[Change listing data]
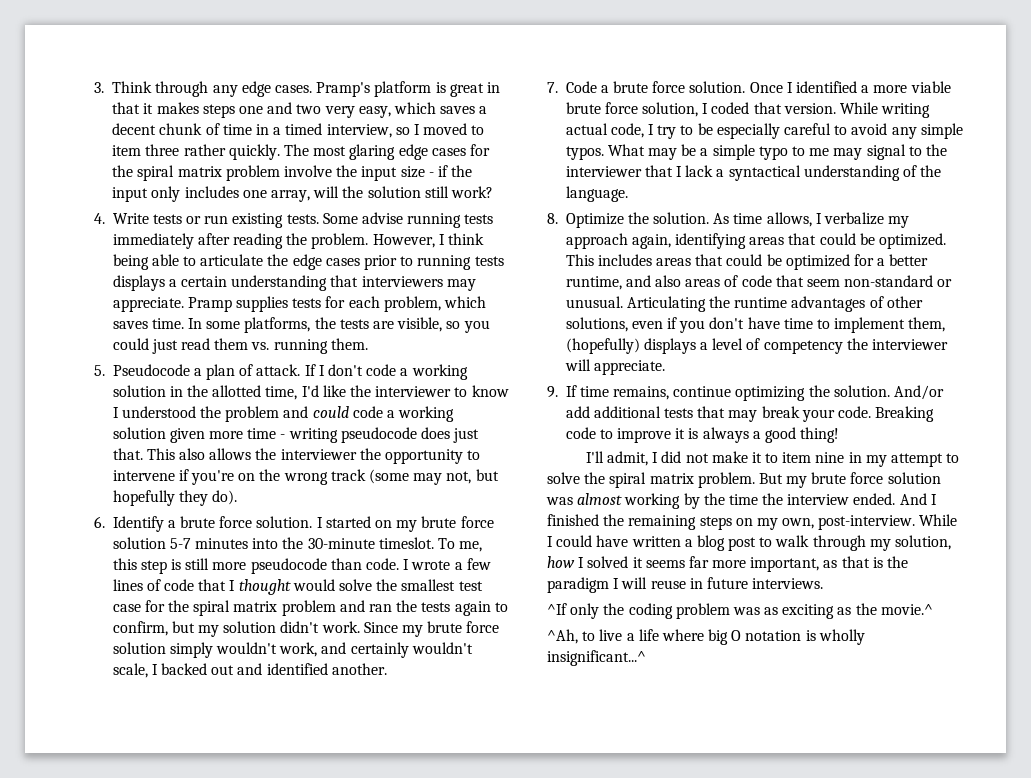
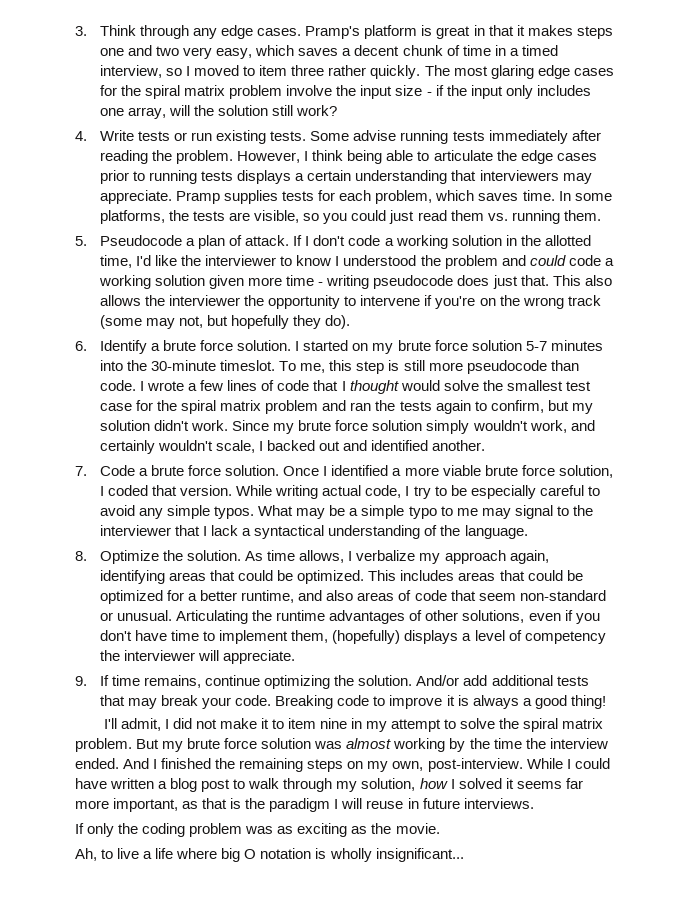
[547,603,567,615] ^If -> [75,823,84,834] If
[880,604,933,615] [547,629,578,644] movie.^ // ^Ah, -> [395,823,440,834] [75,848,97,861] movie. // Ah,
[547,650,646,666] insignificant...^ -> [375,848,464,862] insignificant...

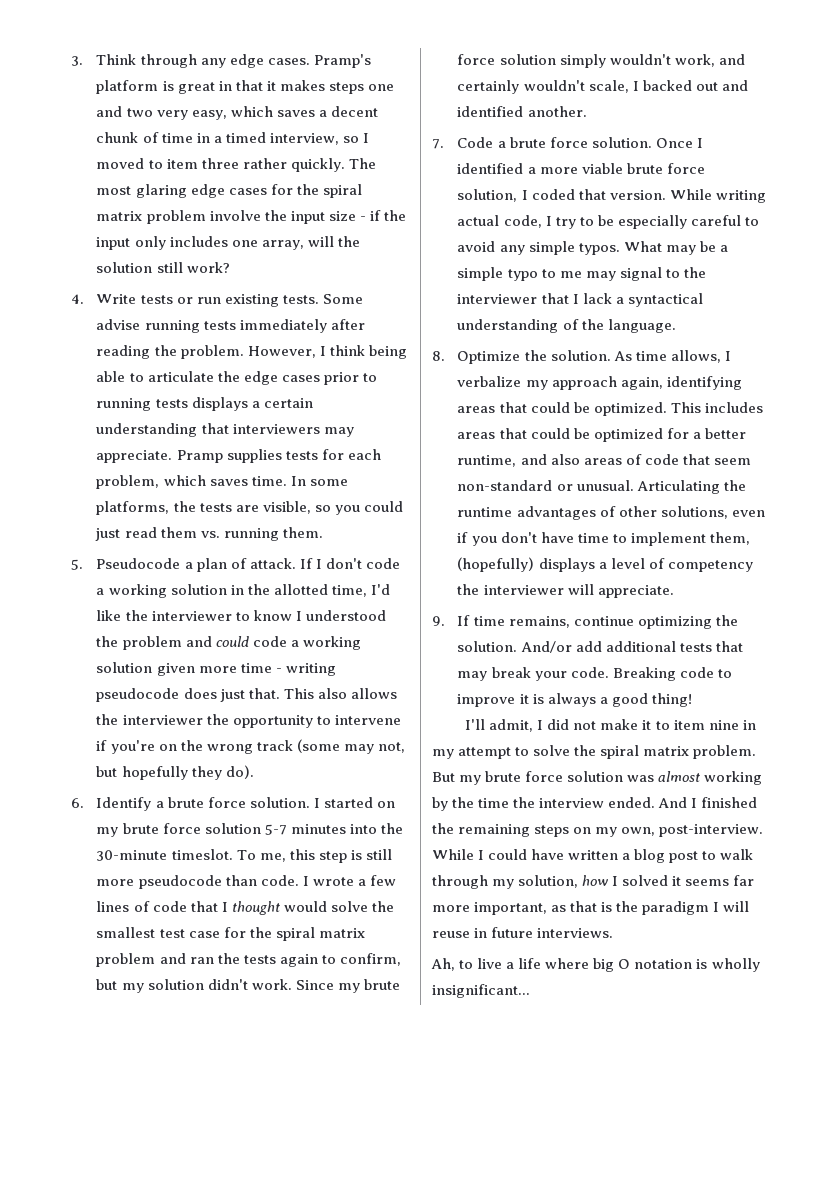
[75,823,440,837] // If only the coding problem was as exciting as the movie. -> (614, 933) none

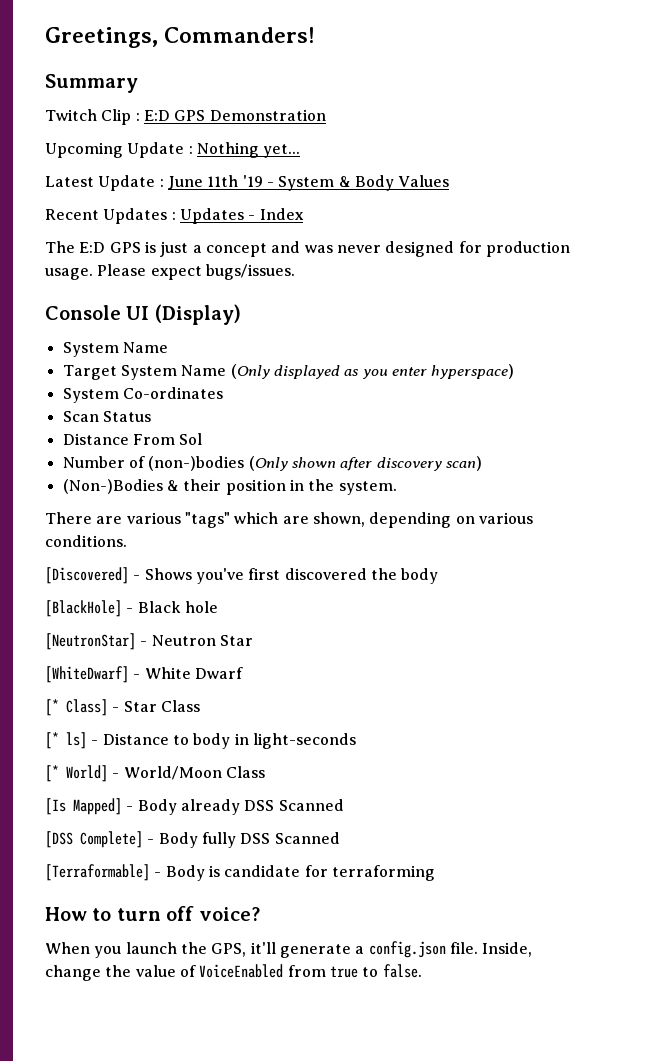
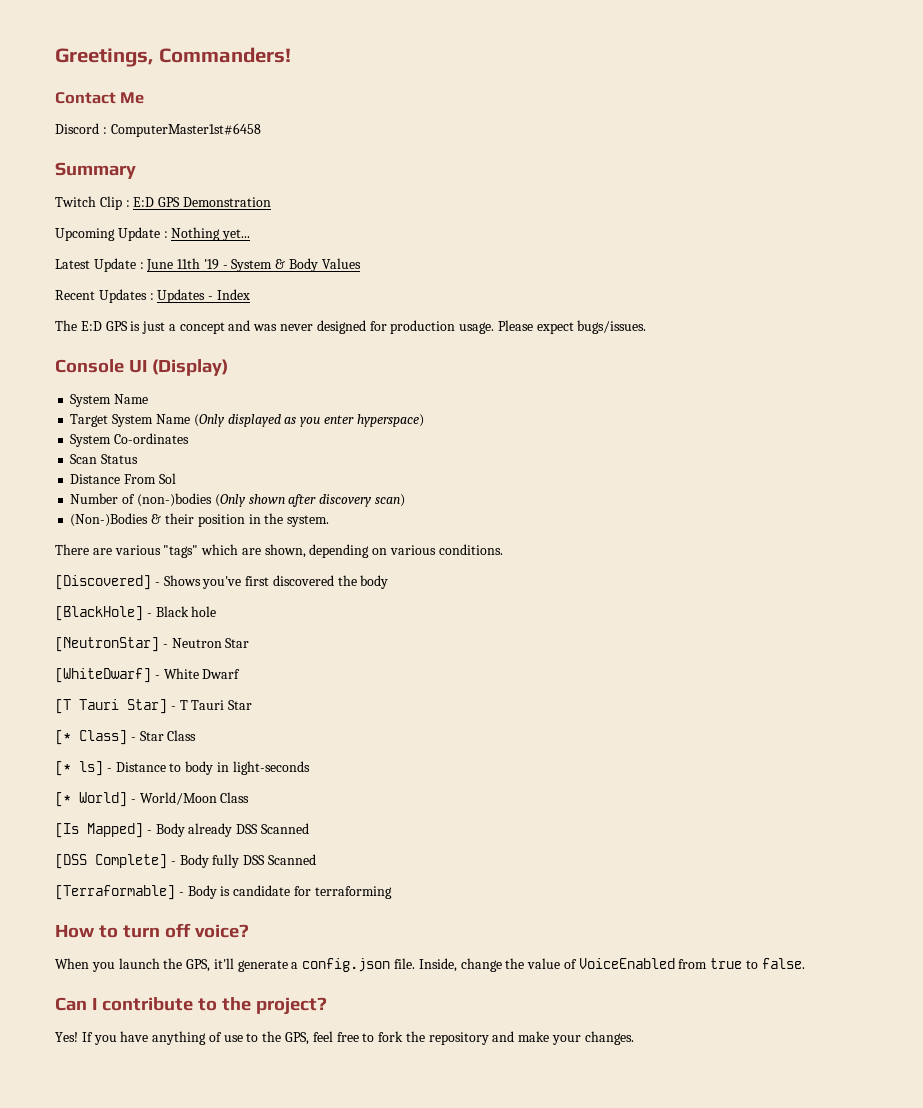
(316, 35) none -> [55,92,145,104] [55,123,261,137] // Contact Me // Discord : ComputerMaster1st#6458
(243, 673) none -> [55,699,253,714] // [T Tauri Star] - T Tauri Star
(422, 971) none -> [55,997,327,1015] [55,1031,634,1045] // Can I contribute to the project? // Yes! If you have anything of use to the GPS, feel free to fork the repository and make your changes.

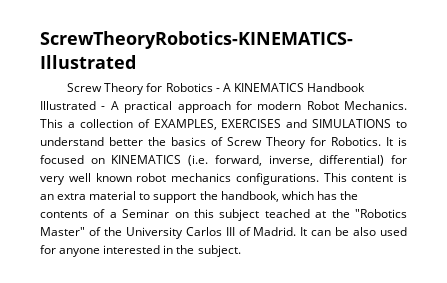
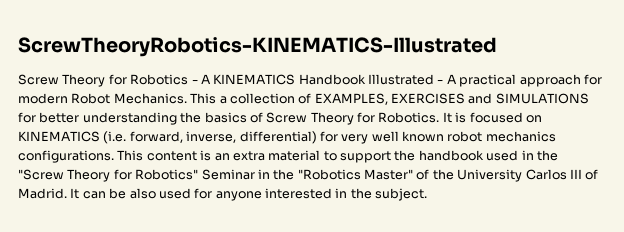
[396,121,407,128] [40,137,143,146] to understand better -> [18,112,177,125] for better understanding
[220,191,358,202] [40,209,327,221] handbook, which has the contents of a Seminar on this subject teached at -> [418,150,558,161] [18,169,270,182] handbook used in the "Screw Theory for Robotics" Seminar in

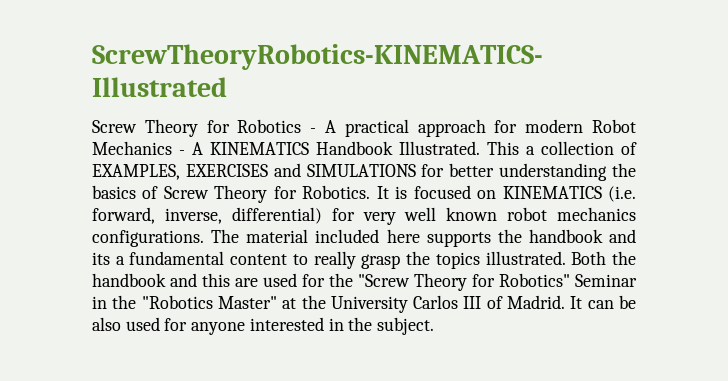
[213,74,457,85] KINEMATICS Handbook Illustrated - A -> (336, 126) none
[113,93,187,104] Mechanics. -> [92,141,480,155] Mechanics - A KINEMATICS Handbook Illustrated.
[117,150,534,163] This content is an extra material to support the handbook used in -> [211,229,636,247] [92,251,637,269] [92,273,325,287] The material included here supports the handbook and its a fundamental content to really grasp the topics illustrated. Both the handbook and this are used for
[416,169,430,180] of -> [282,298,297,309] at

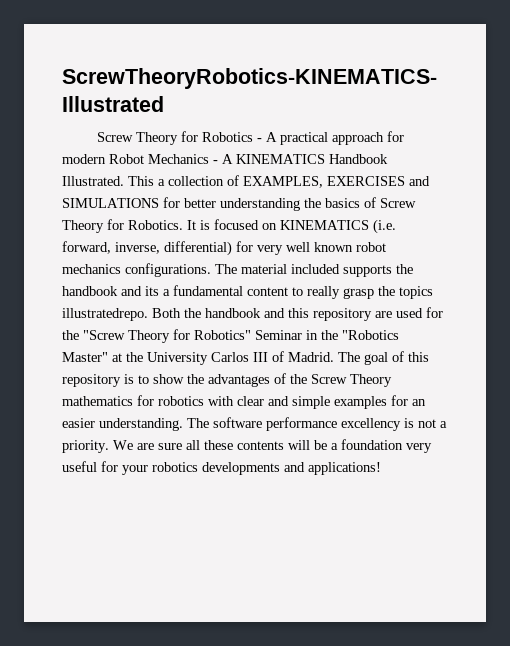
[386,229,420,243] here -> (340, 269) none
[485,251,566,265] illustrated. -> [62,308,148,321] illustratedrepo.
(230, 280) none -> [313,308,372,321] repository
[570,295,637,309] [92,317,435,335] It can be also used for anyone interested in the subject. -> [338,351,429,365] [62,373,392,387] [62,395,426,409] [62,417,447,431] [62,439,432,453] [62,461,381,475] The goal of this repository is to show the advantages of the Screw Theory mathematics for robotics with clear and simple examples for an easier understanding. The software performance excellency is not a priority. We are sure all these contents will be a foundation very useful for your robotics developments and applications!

_Your objective_
The stretch above running from the line with "[113,93,187,104] Mechanics. ->" through the line with "[386,229,420,243] here -> (340, 269) none" is all you should copy, exactly, leaving out the pictures.

_Reply to the task_
[113,93,187,104] Mechanics. -> [92,141,480,155] Mechanics - A KINEMATICS Handbook Illustrated.
[117,150,534,163] This content is an extra material to support the handbook used in -> [211,229,636,247] [92,251,637,269] [92,273,325,287] The material included here supports the handbook and its a fundamental content to really grasp the topics illustrated. Both the handbook and this are used for
[416,169,430,180] of -> [282,298,297,309] at

[386,229,420,243] here -> (340, 269) none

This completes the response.